**Raw data**
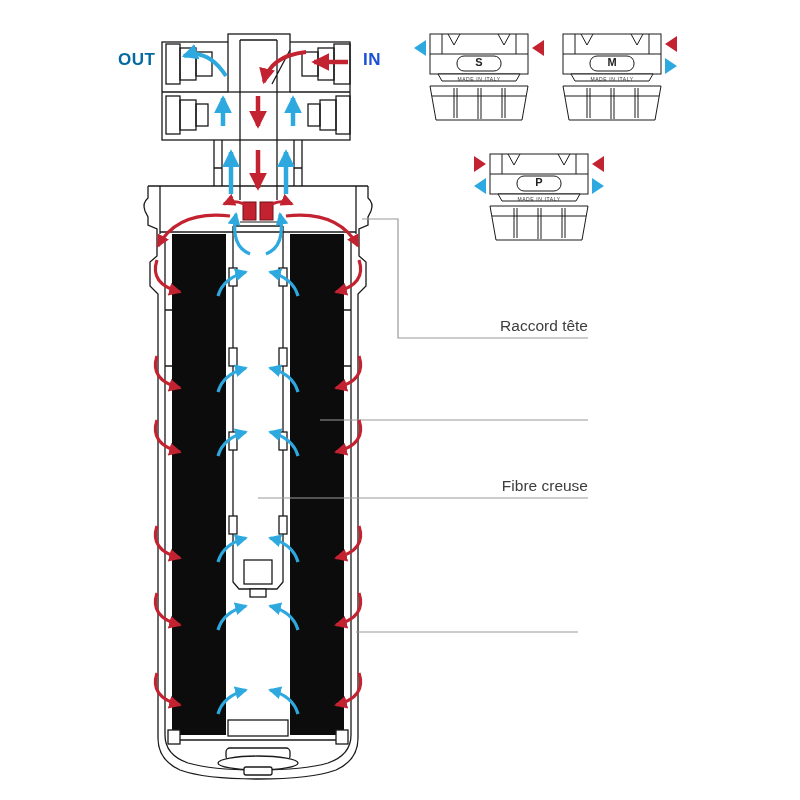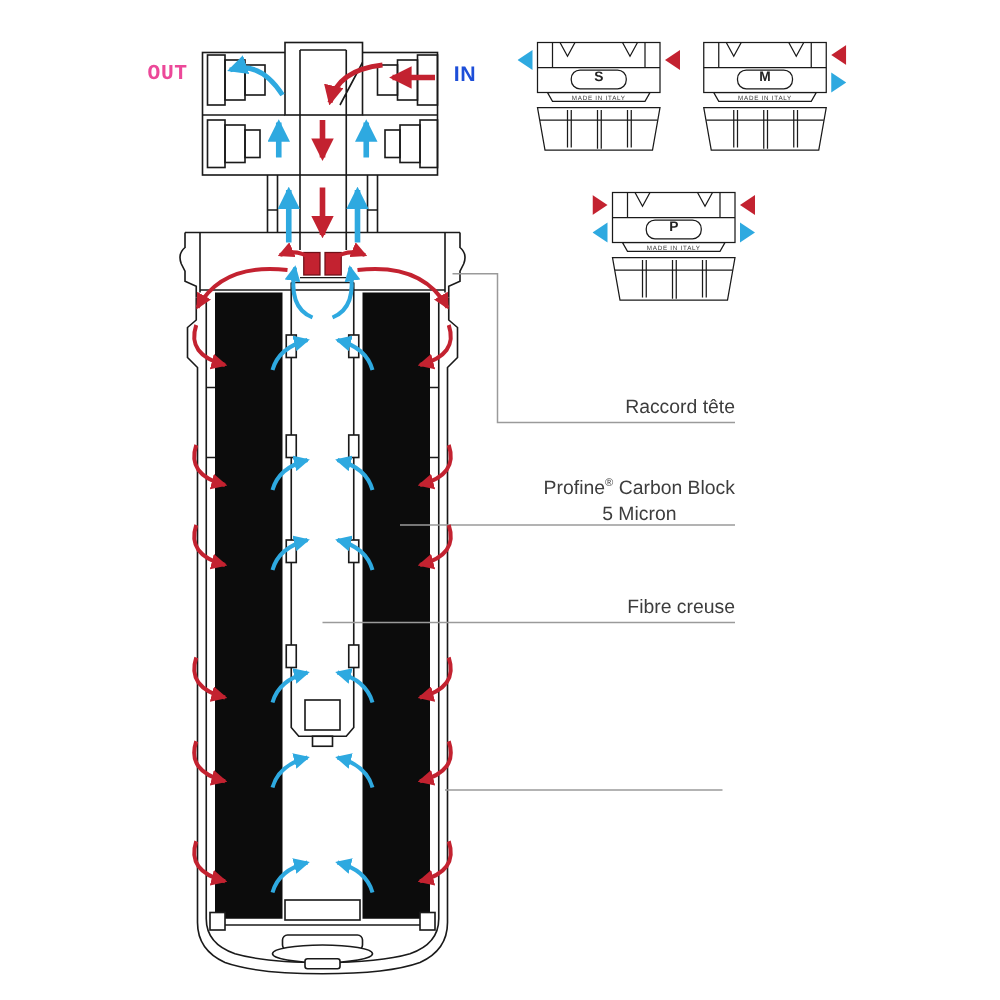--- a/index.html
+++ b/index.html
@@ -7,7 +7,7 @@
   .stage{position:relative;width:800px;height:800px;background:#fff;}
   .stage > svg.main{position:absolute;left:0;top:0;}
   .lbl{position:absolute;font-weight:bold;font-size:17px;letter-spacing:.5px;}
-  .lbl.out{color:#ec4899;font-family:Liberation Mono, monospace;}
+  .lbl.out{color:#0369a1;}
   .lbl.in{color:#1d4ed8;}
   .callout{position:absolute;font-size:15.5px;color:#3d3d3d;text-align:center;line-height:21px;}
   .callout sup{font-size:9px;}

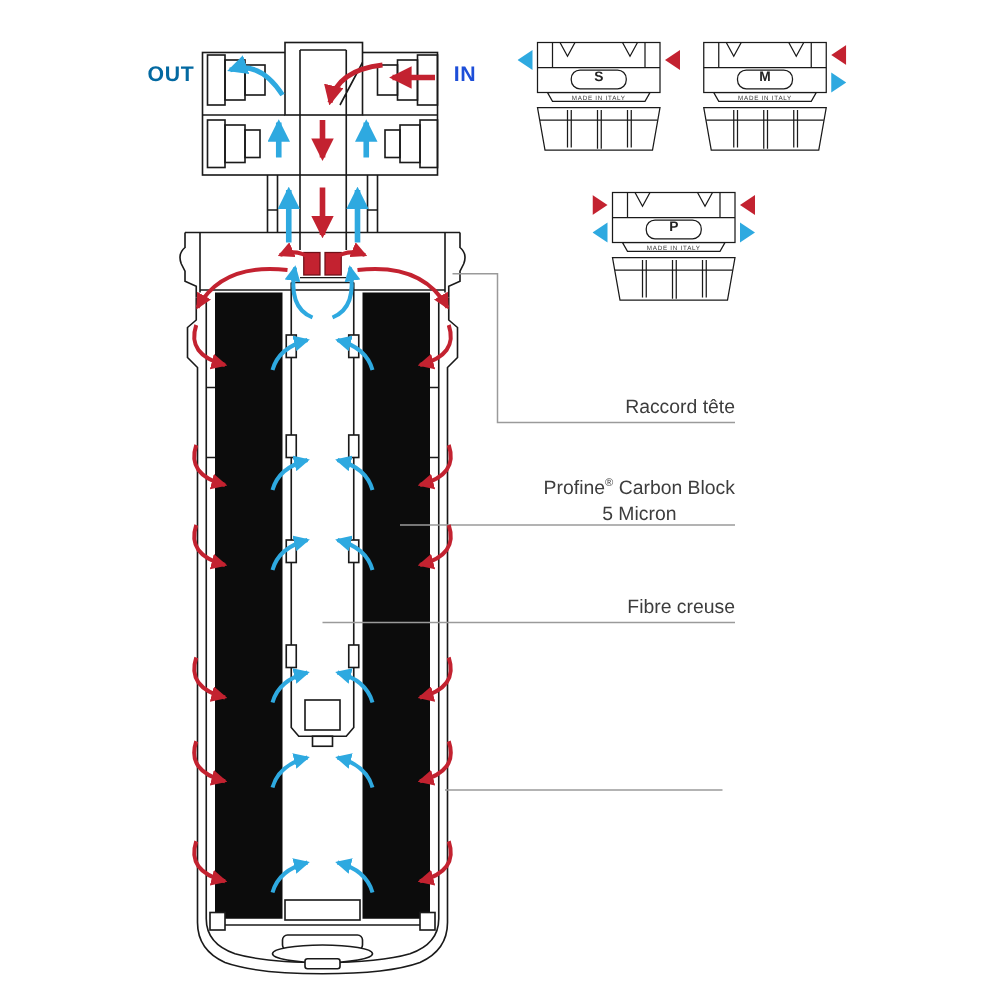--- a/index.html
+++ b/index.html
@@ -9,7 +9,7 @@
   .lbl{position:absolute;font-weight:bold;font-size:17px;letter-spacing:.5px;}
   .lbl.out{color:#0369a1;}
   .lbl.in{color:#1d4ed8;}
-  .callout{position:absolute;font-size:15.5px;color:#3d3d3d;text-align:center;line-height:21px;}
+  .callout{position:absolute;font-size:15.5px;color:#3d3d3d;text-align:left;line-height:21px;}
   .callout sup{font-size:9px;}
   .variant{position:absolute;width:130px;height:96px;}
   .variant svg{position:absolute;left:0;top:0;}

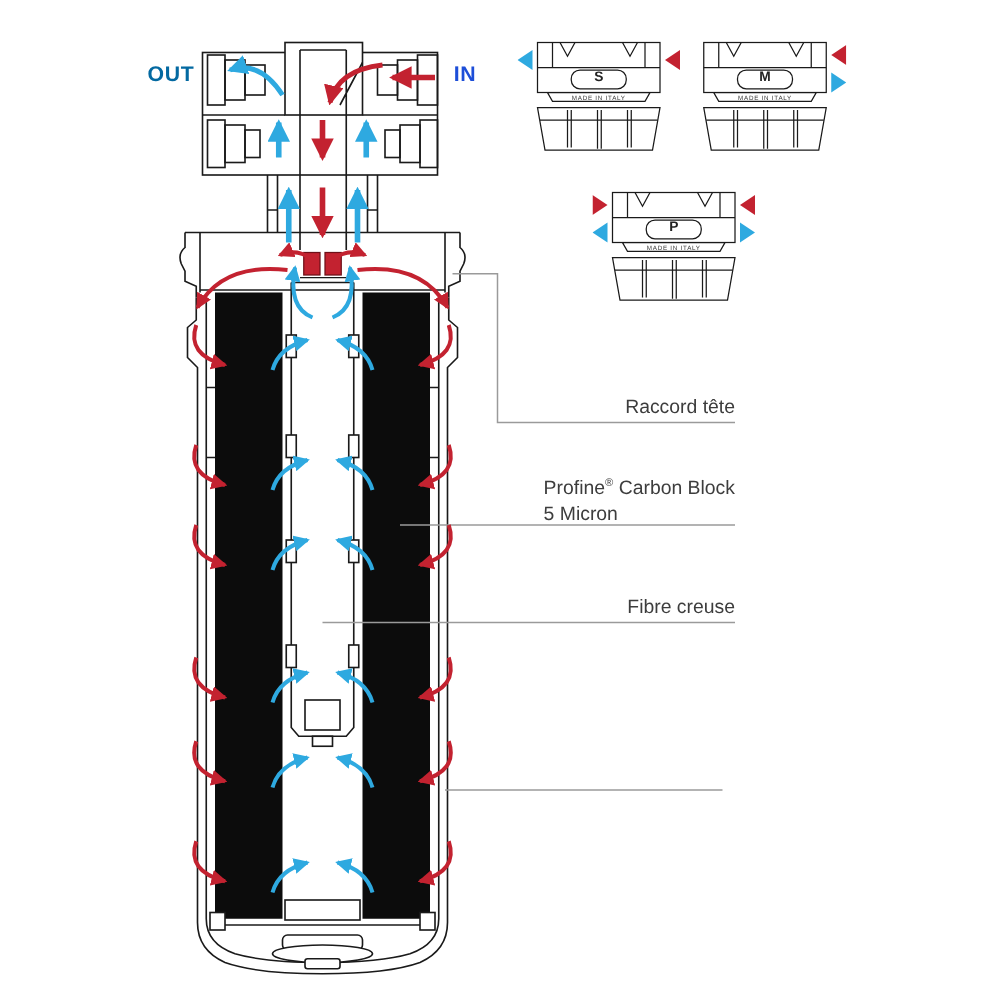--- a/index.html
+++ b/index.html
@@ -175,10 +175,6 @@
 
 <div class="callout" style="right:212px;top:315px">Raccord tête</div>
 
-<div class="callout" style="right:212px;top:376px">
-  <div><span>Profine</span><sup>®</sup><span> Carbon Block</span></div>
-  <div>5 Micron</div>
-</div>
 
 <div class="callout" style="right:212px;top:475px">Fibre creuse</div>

**Problem description**
Make an exact reproduction of the listing above, without any pictures.

**Solution below**
--- a/index.html
+++ b/index.html
@@ -7,7 +7,7 @@
   .stage{position:relative;width:800px;height:800px;background:#fff;}
   .stage > svg.main{position:absolute;left:0;top:0;}
   .lbl{position:absolute;font-weight:bold;font-size:17px;letter-spacing:.5px;}
-  .lbl.out{color:#ec4899;font-family:Liberation Mono, monospace;}
+  .lbl.out{color:#0369a1;}
   .lbl.in{color:#1d4ed8;}
   .callout{position:absolute;font-size:15.5px;color:#3d3d3d;text-align:center;line-height:21px;}
   .callout sup{font-size:9px;}

--- a/index.html
+++ b/index.html
@@ -9,7 +9,7 @@
   .lbl{position:absolute;font-weight:bold;font-size:17px;letter-spacing:.5px;}
   .lbl.out{color:#0369a1;}
   .lbl.in{color:#1d4ed8;}
-  .callout{position:absolute;font-size:15.5px;color:#3d3d3d;text-align:center;line-height:21px;}
+  .callout{position:absolute;font-size:15.5px;color:#3d3d3d;text-align:left;line-height:21px;}
   .callout sup{font-size:9px;}
   .variant{position:absolute;width:130px;height:96px;}
   .variant svg{position:absolute;left:0;top:0;}

--- a/index.html
+++ b/index.html
@@ -175,10 +175,6 @@
 
 <div class="callout" style="right:212px;top:315px">Raccord tête</div>
 
-<div class="callout" style="right:212px;top:376px">
-  <div><span>Profine</span><sup>®</sup><span> Carbon Block</span></div>
-  <div>5 Micron</div>
-</div>
 
 <div class="callout" style="right:212px;top:475px">Fibre creuse</div>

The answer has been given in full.